2. **Use `snapshot -i` first.** See all interactive elements, then click/fill by ref. No CSS selector guessing.
3. **Use `snapshot -D` to verify.** Baseline → action → diff. See exactly what changed.
4. **Use `is` for assertions.** `is visible .modal` is faster and more reliable than parsing page text.

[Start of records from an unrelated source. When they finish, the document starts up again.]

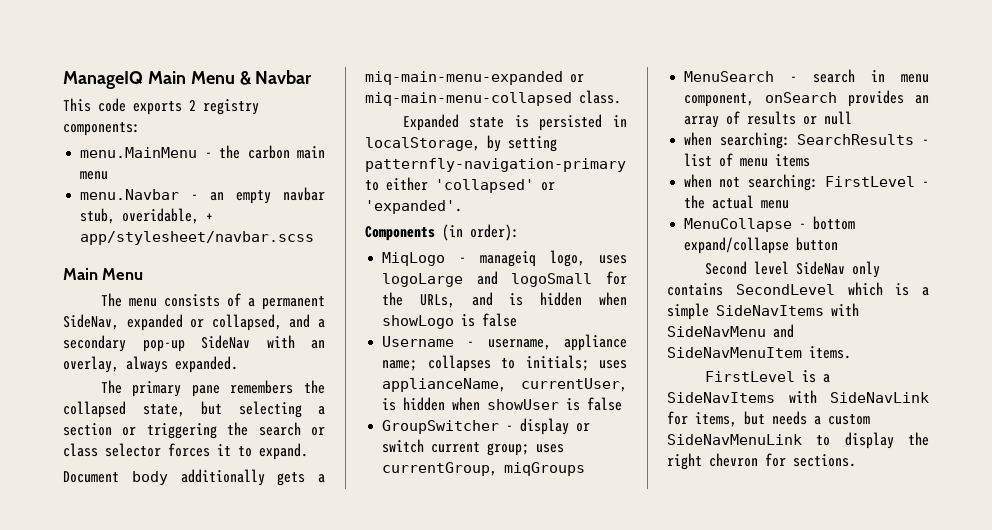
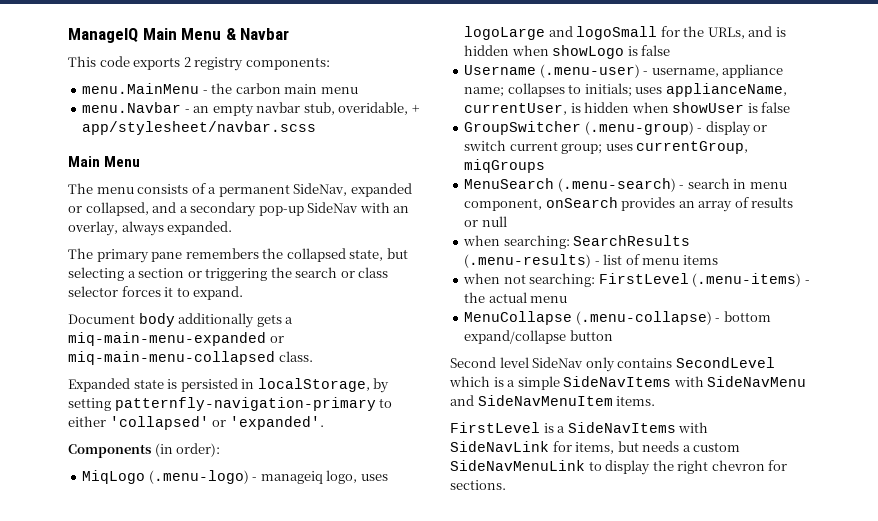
(446, 259) none -> [148,470,249,484] (.menu-logo)
(455, 341) none -> [539,64,640,78] (.menu-user)
(500, 427) none -> [584,121,694,135] (.menu-group)
(775, 76) none -> [557,178,676,192] (.menu-search)
(915, 139) none -> [464,254,592,268] (.menu-results)
(915, 181) none -> [692,273,802,287] (.menu-items)
(793, 225) none -> [575,311,712,325] (.menu-collapse)

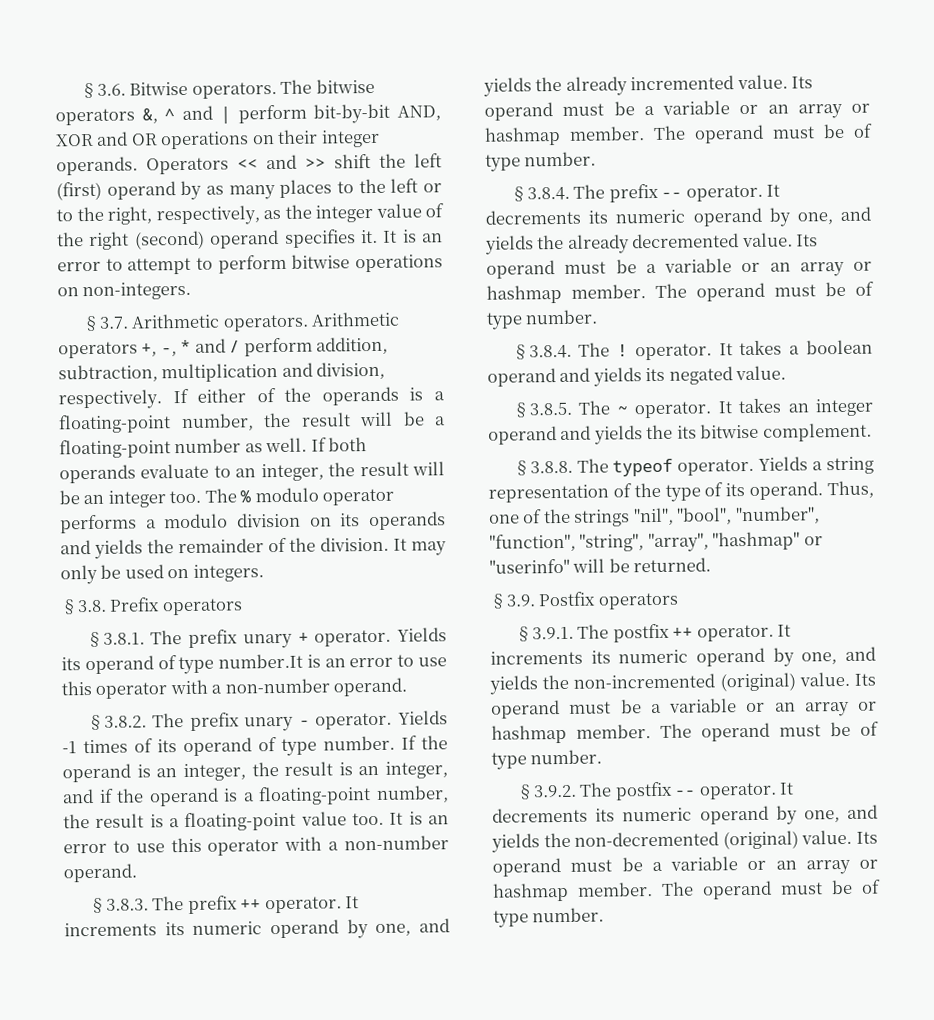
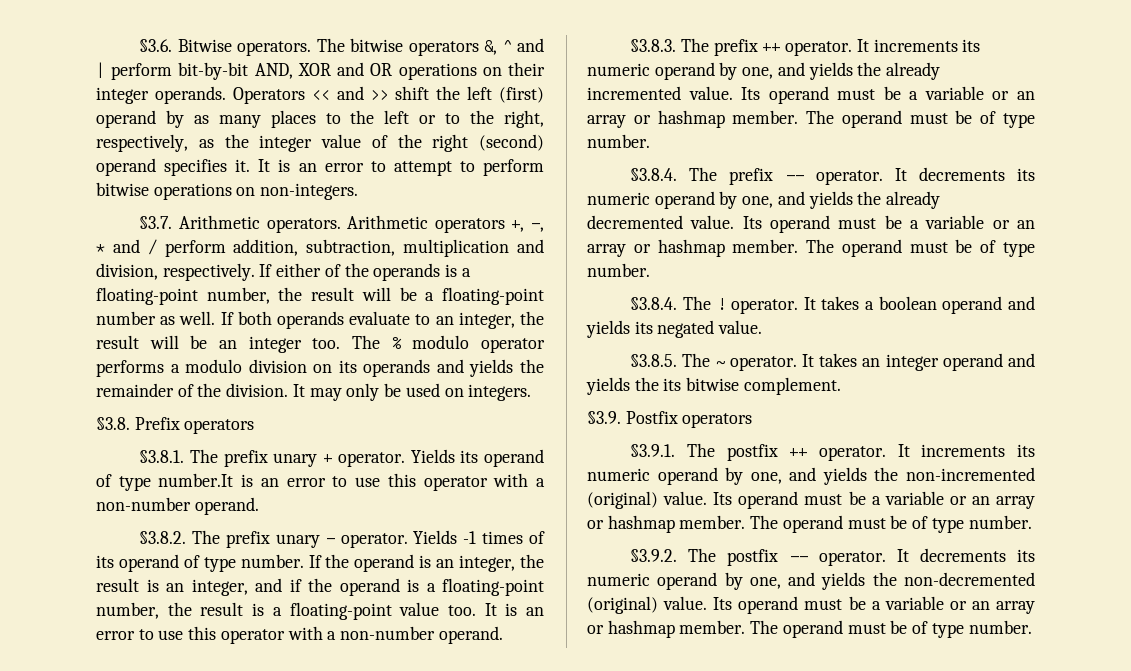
[512,456,874,477] [488,480,874,503] [489,506,820,527] [489,531,823,553] [489,557,712,574] // §3.8.8. The typeof operator. Yields a string representation of the type of its operand. Thus, one of the strings "nil", "bool", "number", "function", "string", "array", "hashmap" or "userinfo" will be returned. -> (841, 386) none

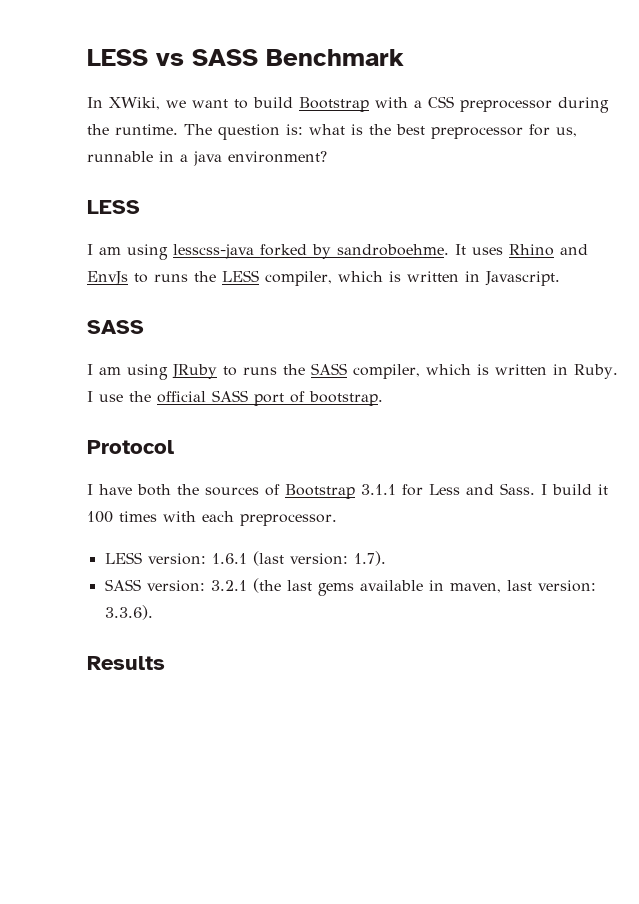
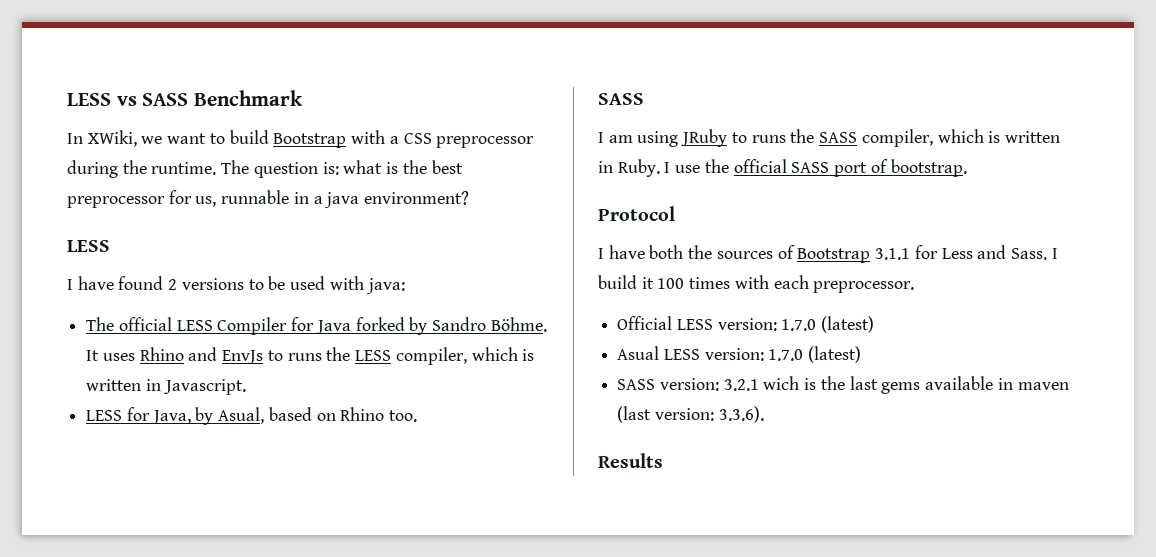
[99,244,449,260] am using lesscss-java forked by sandroboehme. -> [77,276,405,294] [86,317,547,335] have found 2 versions to be used with java: // The official LESS Compiler for Java forked by Sandro Böhme.
(560, 278) none -> [86,407,418,425] // LESS for Java, by Asual, based on Rhino too.
[104,551,386,566] LESS version: 1.6.1 (last version: 1.7). -> [617,316,875,333] [617,346,862,363] Official LESS version: 1.7.0 (latest) // Asual LESS version: 1.7.0 (latest)
[252,578,281,593] (the -> [763,376,845,390] wich is the
[449,580,532,593] maven, last -> [1017,382,1069,390] [617,406,652,423] maven (last

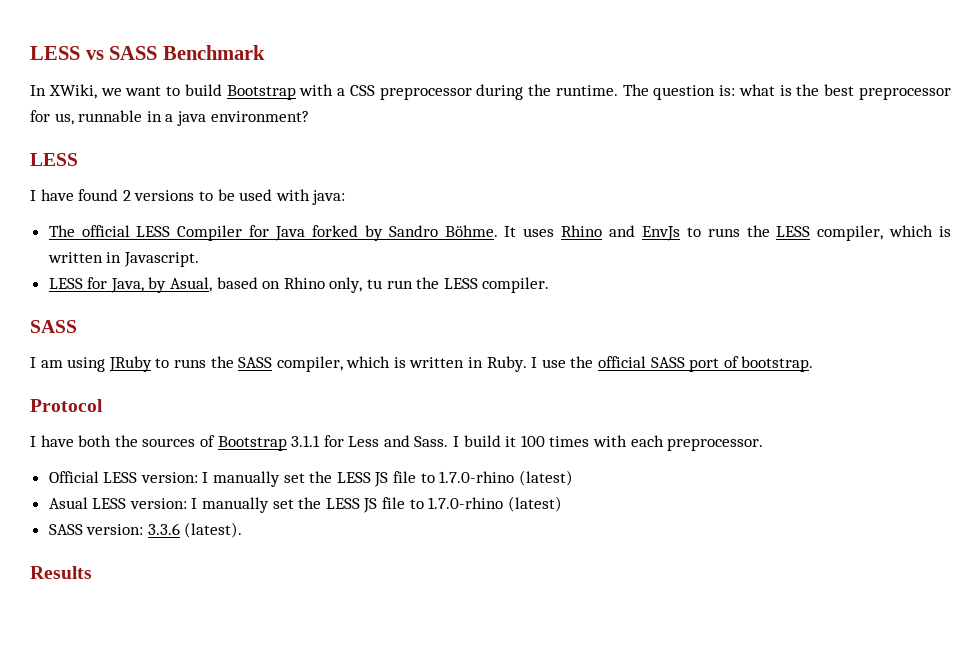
[389,410,418,422] too. -> [329,277,550,293] only, tu run the LESS compiler.
[781,316,875,333] [617,346,862,363] [617,376,1069,394] [617,406,764,423] 1.7.0 (latest) // Asual LESS version: 1.7.0 (latest) // SASS version: 3.2.1 wich is the last gems available in maven (last version: 3.3.6). -> [202,470,573,487] [48,496,562,513] [48,522,243,538] I manually set the LESS JS file to 1.7.0-rhino (latest) // Asual LESS version: I manually set the LESS JS file to 1.7.0-rhino (latest) // SASS version: 3.3.6 (latest).

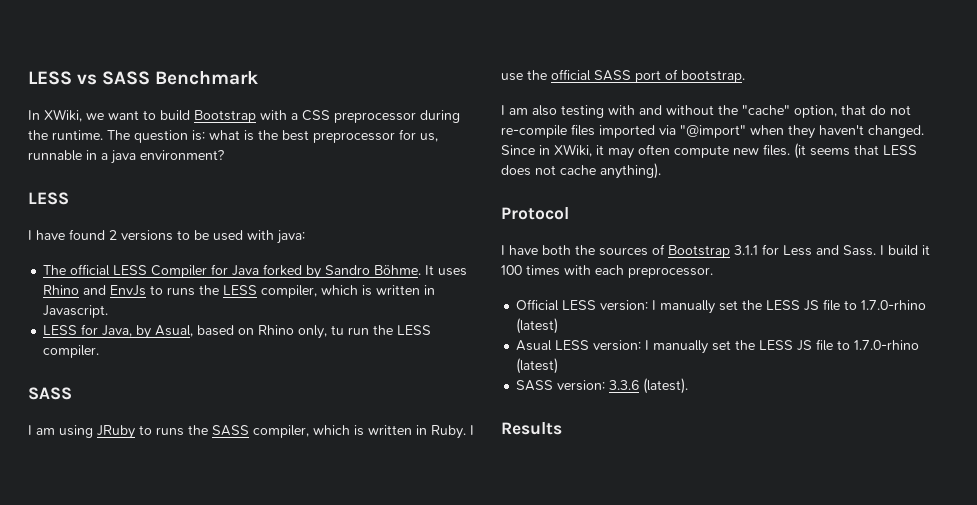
(814, 364) none -> [501,105,911,118] [501,124,924,139] [501,143,917,159] [501,163,661,179] // I am also testing with and without the "cache" option, that do not re-compile files imported via "@import" when they haven't changed. Since in XWiki, it may often compute new files. (it seems that LESS does not cache anything).

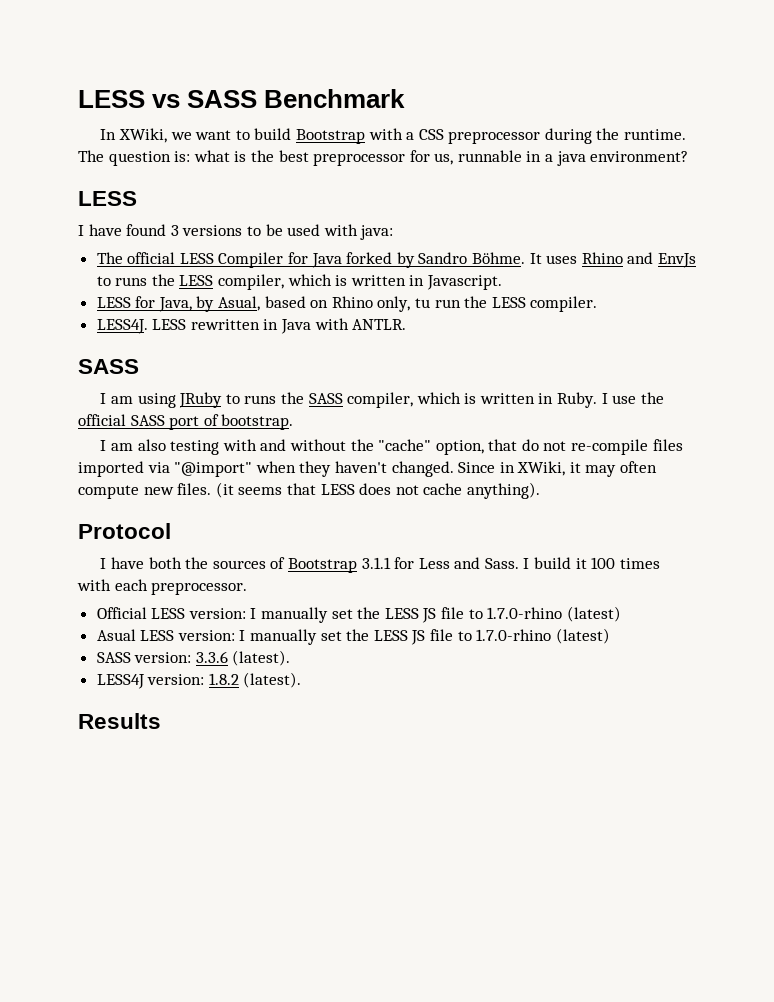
[109,230,117,240] 2 -> [170,225,179,236] 3
(100, 351) none -> [96,318,407,334] // LESS4J. LESS rewritten in Java with ANTLR.
(689, 386) none -> [96,672,302,689] // LESS4J version: 1.8.2 (latest).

5. **Use `snapshot -a` for evidence.** Annotated screenshots are great for bug reports.
6. **Use `snapshot -C` for tricky UIs.** Finds clickable divs that the accessibility tree misses.
7. **Check `console` after actions.** Catch JS errors that don't surface visually.
8. **Use `chain` for long flows.** Single command, no per-step CLI overhead.